Under this line are records; the part from the line containing "text-align: none ->" through the line containing "color: #c2410c ->" should be repeated exactly. Please exclude pictures.

Data extracts:
--------
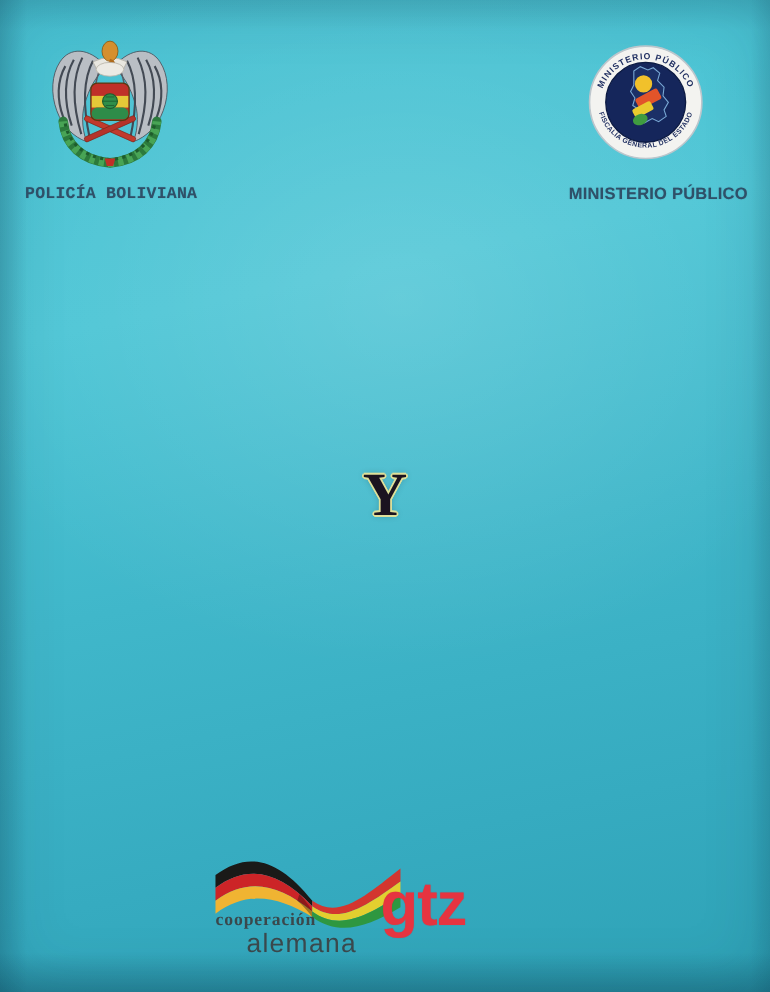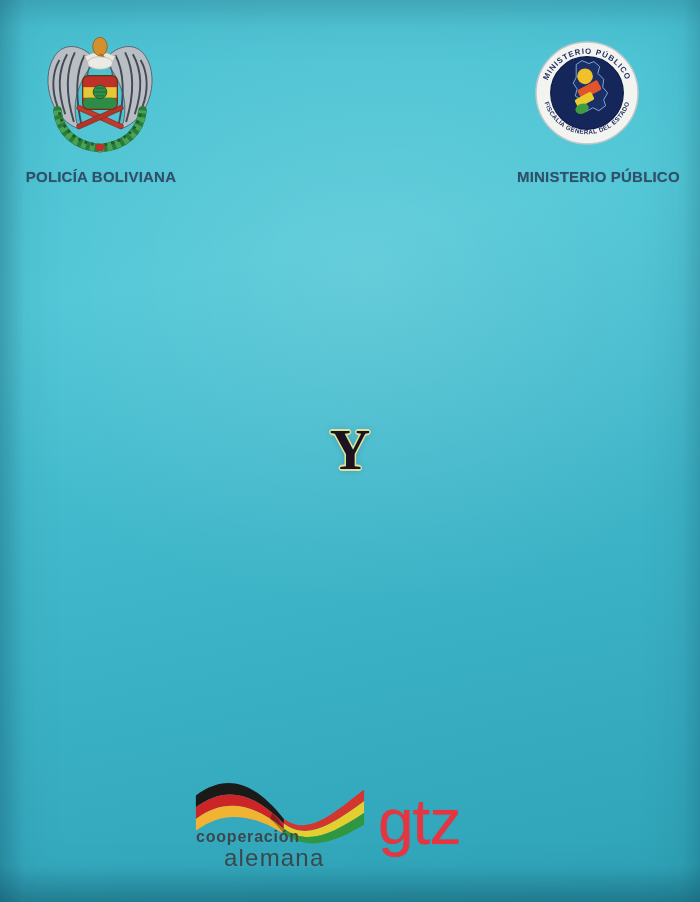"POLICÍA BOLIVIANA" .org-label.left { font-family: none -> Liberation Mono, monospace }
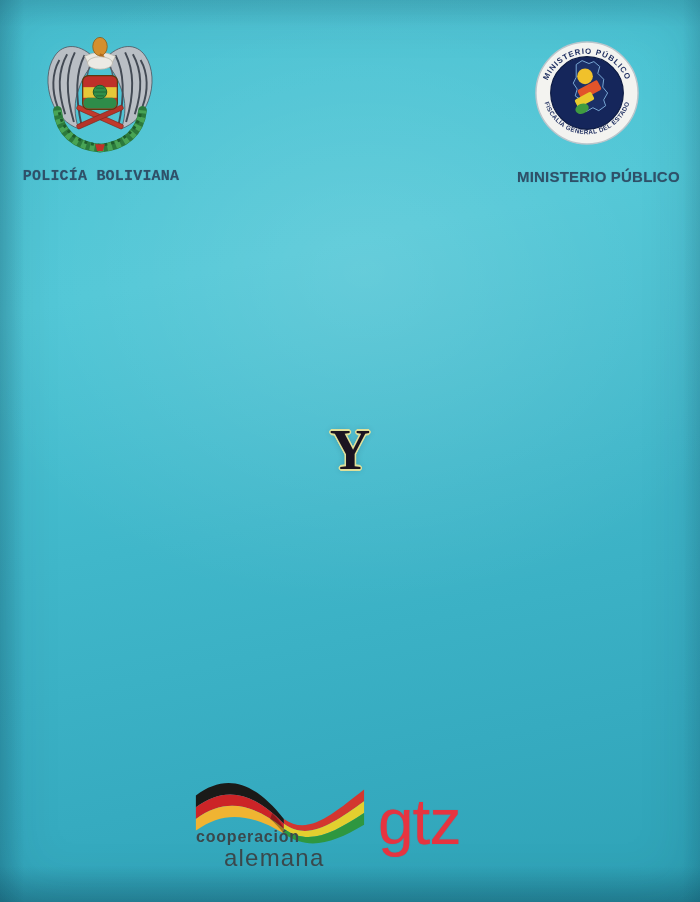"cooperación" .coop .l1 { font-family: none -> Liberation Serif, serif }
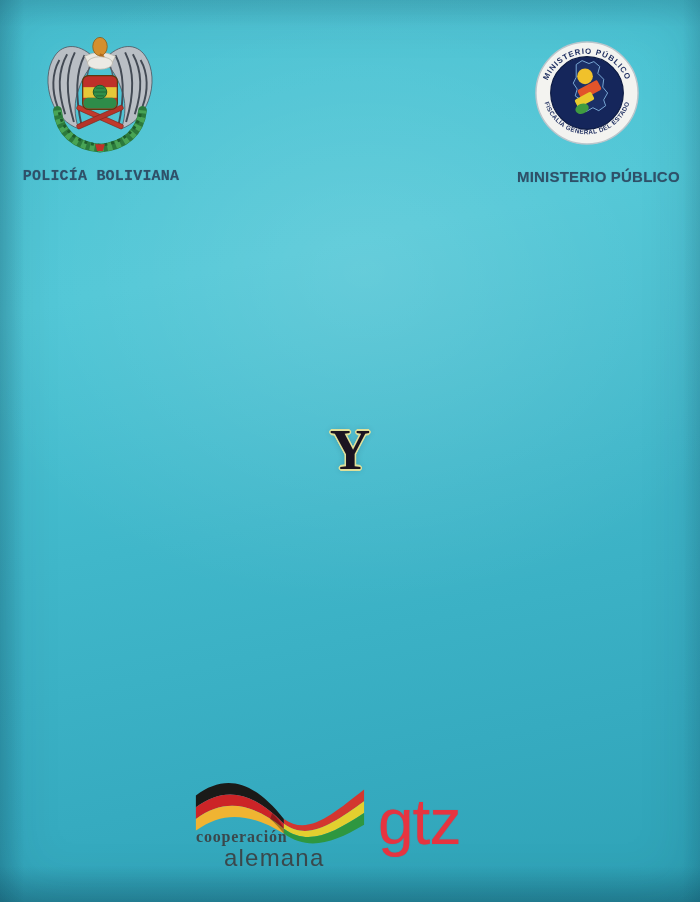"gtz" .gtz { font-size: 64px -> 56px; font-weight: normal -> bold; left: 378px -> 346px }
--------
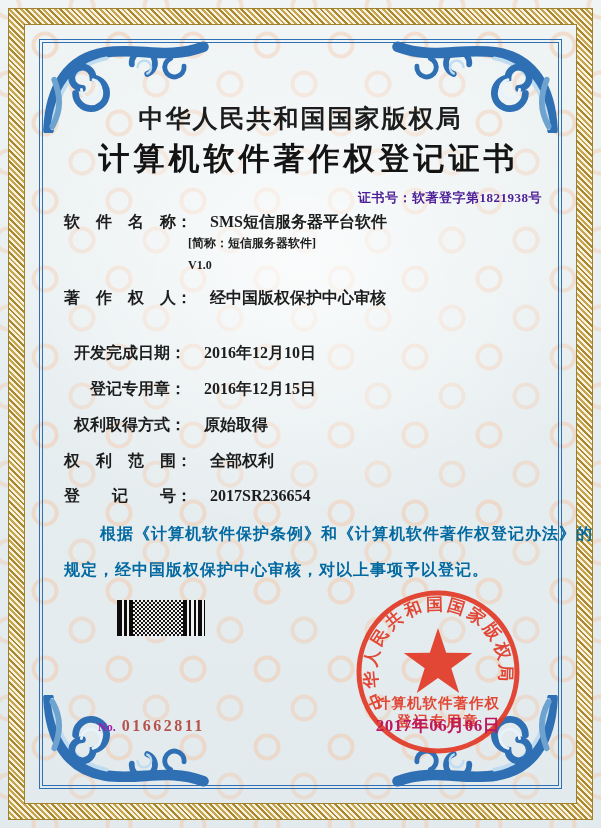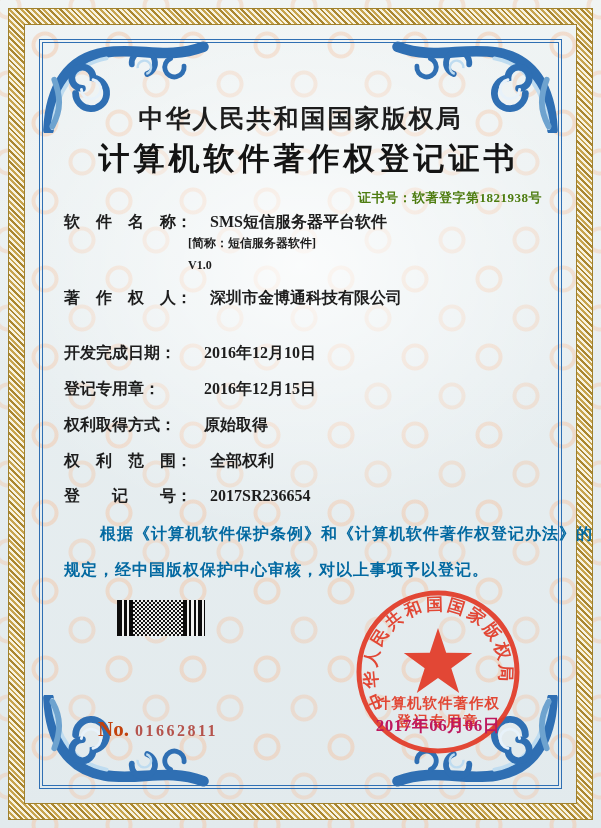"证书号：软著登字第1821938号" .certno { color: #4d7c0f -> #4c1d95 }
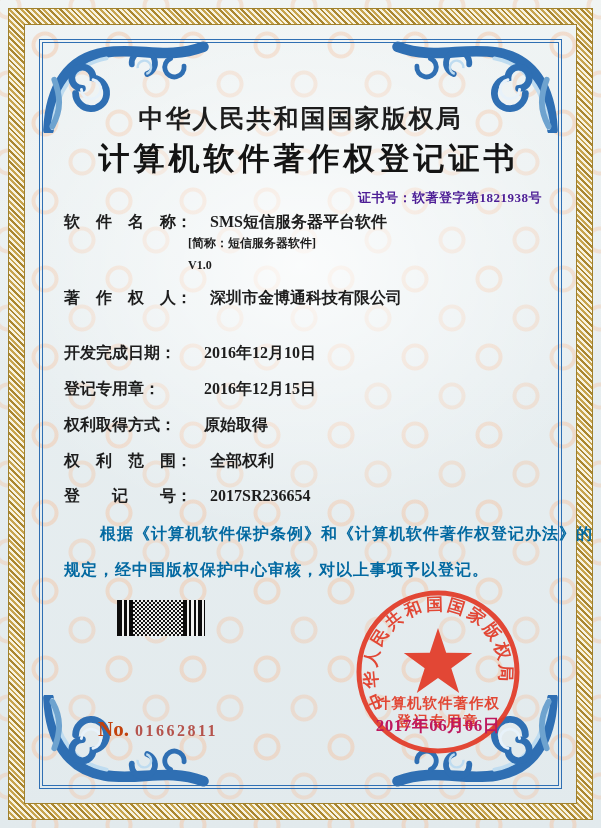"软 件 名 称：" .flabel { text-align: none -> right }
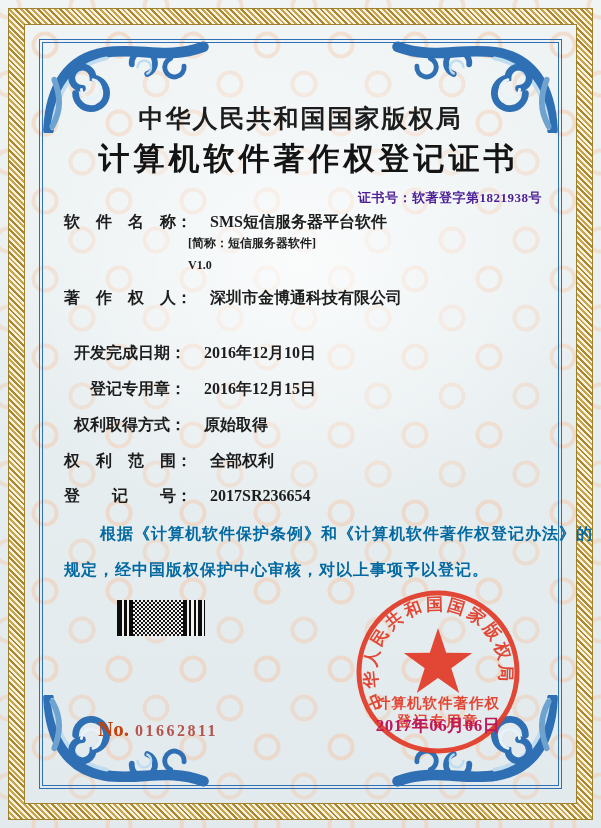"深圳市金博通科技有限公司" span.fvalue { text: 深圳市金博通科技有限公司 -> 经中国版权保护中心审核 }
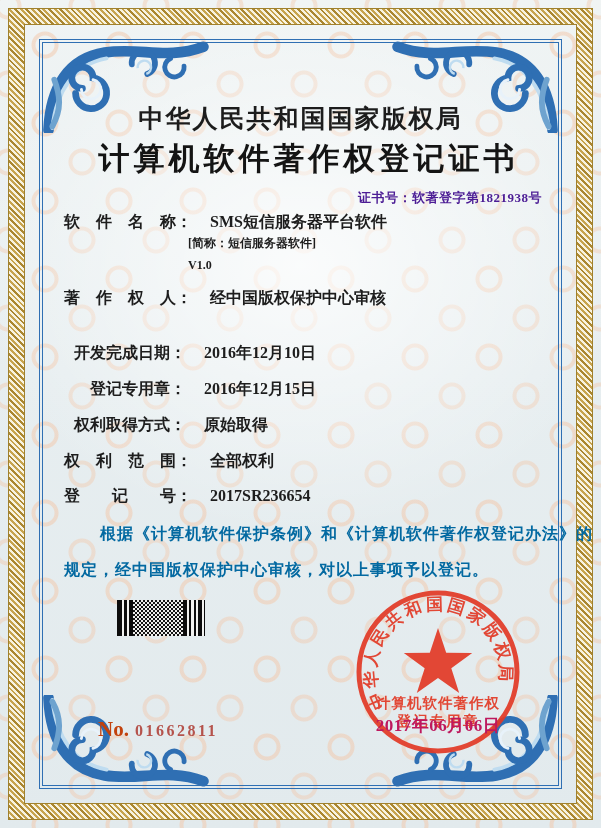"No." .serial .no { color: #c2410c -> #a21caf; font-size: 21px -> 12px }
--------
Task answer:
"软 件 名 称：" .flabel { text-align: none -> right }
"深圳市金博通科技有限公司" span.fvalue { text: 深圳市金博通科技有限公司 -> 经中国版权保护中心审核 }
"No." .serial .no { color: #c2410c -> #a21caf; font-size: 21px -> 12px }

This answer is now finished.